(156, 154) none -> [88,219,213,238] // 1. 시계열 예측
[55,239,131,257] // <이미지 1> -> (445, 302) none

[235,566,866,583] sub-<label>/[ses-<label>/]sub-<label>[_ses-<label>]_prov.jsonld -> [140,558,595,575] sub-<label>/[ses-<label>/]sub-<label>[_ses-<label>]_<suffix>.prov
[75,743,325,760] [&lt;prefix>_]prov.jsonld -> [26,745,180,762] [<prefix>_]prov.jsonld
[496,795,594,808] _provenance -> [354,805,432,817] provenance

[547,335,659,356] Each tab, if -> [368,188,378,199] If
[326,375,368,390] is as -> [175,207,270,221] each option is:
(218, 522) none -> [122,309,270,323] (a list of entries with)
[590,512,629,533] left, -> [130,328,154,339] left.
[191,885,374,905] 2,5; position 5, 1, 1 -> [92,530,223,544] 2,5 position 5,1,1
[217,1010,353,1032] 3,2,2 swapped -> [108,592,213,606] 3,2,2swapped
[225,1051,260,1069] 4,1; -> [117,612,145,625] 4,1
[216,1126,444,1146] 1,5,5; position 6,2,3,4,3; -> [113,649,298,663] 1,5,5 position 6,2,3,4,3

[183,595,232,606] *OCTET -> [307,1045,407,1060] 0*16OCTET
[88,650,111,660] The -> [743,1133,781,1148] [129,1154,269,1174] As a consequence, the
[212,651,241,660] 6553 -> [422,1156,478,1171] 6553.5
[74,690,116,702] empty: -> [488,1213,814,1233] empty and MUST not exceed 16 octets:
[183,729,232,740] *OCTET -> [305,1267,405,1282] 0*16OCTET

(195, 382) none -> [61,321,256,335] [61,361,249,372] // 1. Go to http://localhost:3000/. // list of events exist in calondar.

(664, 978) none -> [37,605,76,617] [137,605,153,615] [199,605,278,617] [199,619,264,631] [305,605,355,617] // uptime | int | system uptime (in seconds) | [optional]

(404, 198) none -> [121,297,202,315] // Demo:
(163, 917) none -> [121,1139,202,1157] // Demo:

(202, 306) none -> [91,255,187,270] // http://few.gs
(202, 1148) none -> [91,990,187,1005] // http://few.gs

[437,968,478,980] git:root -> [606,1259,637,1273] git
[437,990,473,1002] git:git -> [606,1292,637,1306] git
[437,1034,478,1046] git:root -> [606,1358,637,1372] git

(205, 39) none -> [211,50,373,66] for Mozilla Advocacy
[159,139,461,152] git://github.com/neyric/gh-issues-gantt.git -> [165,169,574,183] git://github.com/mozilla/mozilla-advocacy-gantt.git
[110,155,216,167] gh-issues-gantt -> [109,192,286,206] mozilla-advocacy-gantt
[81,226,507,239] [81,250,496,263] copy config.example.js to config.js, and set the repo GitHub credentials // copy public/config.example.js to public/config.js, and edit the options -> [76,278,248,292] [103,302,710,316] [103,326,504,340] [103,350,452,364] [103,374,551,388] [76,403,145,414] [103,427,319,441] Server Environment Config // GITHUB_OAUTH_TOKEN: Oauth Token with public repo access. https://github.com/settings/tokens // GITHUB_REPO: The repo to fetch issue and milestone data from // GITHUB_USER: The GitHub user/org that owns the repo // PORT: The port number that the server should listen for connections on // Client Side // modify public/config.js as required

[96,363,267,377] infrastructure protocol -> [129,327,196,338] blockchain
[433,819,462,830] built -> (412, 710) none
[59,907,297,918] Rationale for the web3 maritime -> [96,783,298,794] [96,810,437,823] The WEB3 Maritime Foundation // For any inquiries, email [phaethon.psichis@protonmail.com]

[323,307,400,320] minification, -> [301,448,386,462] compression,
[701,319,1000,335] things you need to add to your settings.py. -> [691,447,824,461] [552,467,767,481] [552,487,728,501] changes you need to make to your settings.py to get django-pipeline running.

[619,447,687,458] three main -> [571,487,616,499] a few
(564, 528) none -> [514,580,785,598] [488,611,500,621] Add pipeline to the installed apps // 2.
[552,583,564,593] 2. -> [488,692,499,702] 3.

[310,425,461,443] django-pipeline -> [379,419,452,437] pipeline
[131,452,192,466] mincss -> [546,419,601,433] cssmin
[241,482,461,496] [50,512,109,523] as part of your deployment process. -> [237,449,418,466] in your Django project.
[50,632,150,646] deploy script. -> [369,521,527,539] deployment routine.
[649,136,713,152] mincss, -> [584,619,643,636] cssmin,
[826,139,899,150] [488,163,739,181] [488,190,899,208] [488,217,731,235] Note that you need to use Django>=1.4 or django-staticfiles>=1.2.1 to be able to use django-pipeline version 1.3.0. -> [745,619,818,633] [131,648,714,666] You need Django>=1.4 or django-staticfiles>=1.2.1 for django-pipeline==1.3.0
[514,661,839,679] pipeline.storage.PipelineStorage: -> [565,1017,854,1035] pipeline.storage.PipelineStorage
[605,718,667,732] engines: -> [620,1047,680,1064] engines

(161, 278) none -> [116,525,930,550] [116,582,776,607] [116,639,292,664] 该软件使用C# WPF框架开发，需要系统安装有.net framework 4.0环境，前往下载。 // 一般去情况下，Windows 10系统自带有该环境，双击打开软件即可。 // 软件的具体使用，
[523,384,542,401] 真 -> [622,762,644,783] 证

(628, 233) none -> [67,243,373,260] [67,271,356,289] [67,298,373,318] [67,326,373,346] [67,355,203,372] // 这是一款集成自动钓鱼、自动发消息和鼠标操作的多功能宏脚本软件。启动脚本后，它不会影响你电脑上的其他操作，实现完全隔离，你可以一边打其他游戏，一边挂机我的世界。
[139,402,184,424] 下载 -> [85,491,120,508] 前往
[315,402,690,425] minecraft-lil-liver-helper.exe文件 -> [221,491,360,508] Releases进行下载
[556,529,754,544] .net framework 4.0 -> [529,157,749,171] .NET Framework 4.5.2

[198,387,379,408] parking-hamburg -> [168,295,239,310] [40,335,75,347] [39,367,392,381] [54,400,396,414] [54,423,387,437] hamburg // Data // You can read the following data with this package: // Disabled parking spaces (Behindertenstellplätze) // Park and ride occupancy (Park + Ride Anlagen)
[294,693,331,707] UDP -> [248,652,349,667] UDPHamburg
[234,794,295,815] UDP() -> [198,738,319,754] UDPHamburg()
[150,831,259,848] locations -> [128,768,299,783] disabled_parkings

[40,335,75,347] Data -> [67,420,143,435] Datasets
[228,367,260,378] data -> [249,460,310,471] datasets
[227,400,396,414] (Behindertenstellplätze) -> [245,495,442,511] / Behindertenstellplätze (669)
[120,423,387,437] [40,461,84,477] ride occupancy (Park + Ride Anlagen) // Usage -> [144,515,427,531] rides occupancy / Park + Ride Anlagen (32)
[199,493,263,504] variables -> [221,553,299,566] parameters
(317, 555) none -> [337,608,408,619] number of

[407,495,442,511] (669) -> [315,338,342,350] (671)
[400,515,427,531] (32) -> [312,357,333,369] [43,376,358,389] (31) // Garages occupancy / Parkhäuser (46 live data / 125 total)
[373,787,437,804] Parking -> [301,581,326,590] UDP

--------------------

Take each line in the listing that has the word "need" and copy it.

_OUTPUT OF THE EXERCISE_.
[701,319,1000,335] things you need to add to your settings.py. -> [691,447,824,461] [552,467,767,481] [552,487,728,501] changes you need to make to your settings.py to get django-pipeline running.
[826,139,899,150] [488,163,739,181] [488,190,899,208] [488,217,731,235] Note that you need to use Django>=1.4 or django-staticfiles>=1.2.1 to be able to use django-pipeline version 1.3.0. -> [745,619,818,633] [131,648,714,666] You need Django>=1.4 or django-staticfiles>=1.2.1 for django-pipeline==1.3.0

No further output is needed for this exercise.